I had limited expectations when I started watching Pawel Pawlikowski “Ida”. Black & white photography is today more trend, less art way of filming. After “Artist” and “Nebraska” I was afraid that “Ida” is just one more film that wants to make itself special by using black & white technique. Fortunately, that was not the case at all. Ida, the main character of our story, is nun to be and before she takes her wows, she must meet her aunt and experience some of the regular life. Her aunt, we learn that at the beginning haven’t visited Ida in the monastery, and when she knocks at her door we’re expecting conflict. First of many surprises in the movie comes at that point…
– Please, come in – aunt says.
That’s the point in which the story of the movie begins. “Ida” is not the movie in which monochromatic is used because of trendiness. In “Ida” that technique has a point in the atmosphere and mood changes of the characters. Movie is set in the grim atmosphere of the Polish 1960s, and in that period all hopes of the communism are already proven to be illusions and all ideals of WW2 fighters about free and independent homeland are shattered by the Cold War. Behind the Iron Curtain, we get Pawlikowski point, all hope is gone for those that choose to ask too much.
In a sense, in “Ida” two worlds collide. Ida is a nun, and therefore an atavism in the communist society (that is also profound Catholic one), and her aunt is ex-communist official (judge) that once had high hopes for the system and after the war (in which she fought) all she did get from it was disappointment. As so many disappointed people she chooses to drown her sorrow in alcohol. When Ida knocks at her door, she is forced to confront herself with demons of the past and a family secret that is kept for decades. Around that secret Pawlikowski directs us into dark secrets of Polish people.
While watching “Ida” I remembered that most of negative critics which came to the German mini-series “Our mothers, our fathers/Generation War” came about its mentioning of the Polish anti-Semitism during the WW2. Ida confronts the same issue, but it tackles it harder and more ambitious that German mini-series. Polish author is allowed to do so. Questions of morale and guilt arise and Ida is in the middle of it all.

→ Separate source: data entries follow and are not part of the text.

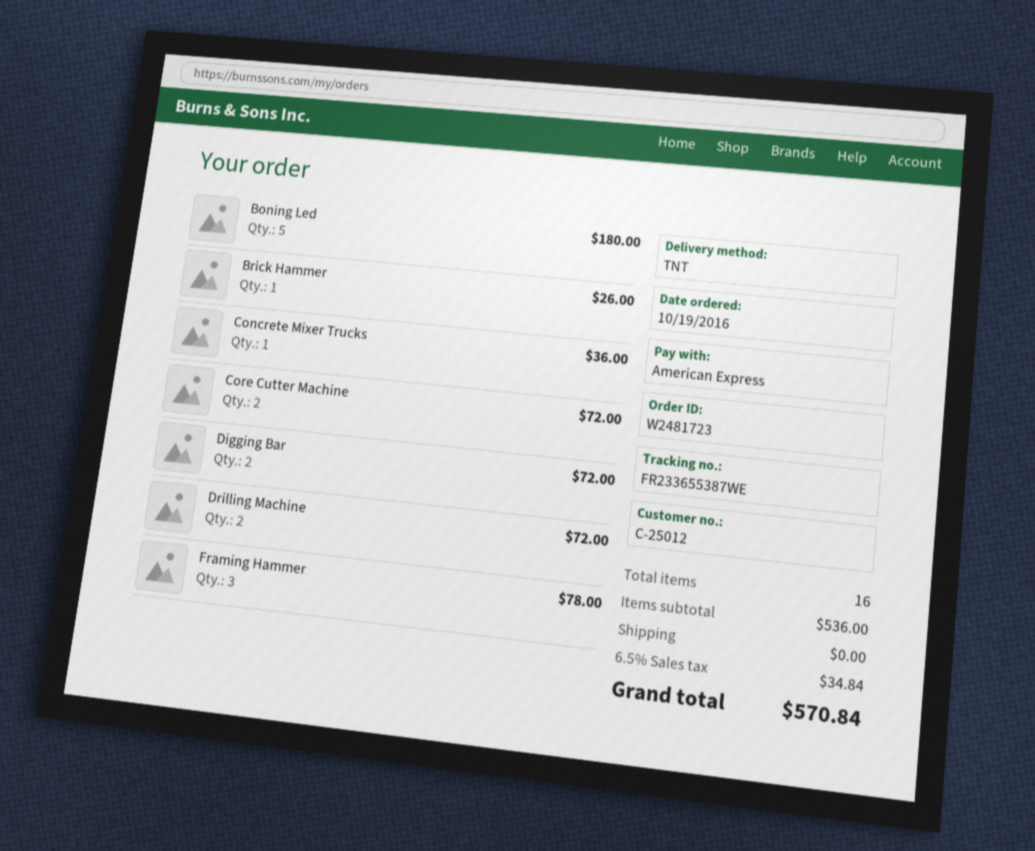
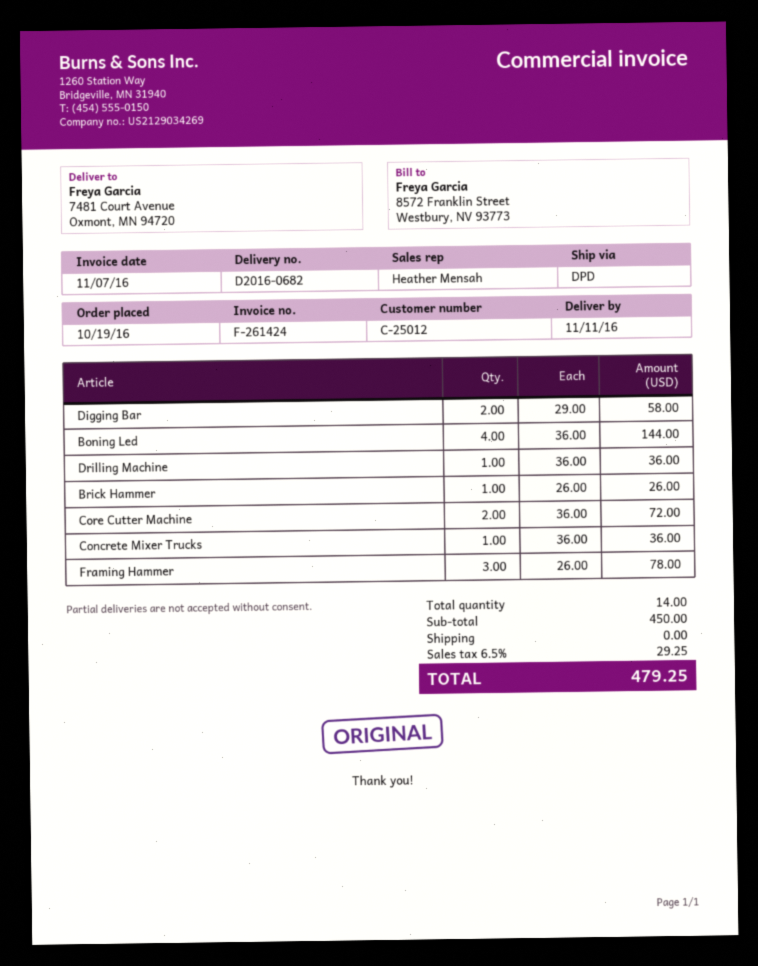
shipping method: TNT -> DPD
Boning Led: 5 for 180.00 -> 4 for 144.00
Digging Bar: 2 for 72.00 -> 2 for 58.00
Drilling Machine: 2 for 72.00 -> 1 for 36.00
total quantity: 16 -> 14
subtotal: 536.00 -> 450.00
tax: 6.5% = 34.84 -> 6.5% = 29.25
total: 570.84 -> 479.25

Movie is shot like a series of photographs, so at some moments we have a feeling of watching a photo album. We have coming-of-age story (regarding Ida) in one direction and war-drama (her aunt staring into the past) in the other. Light is dimmed in “Ida” and main optimist in the story is the main character. Character torn between life and religion, ideology and legacy must choose. Choice imposed on her is not easy, and in a sense it’s a choice imposed to the viewer too. We try to make our own choice for Ida, but in life sometimes, truly, we do not have any choice at all.
“Ida” is one of my favorites in 2014. Sometimes you don’t need two and a half hours to say everything that needs to be said. Sometimes, like in “Ida”, you can do it in 82.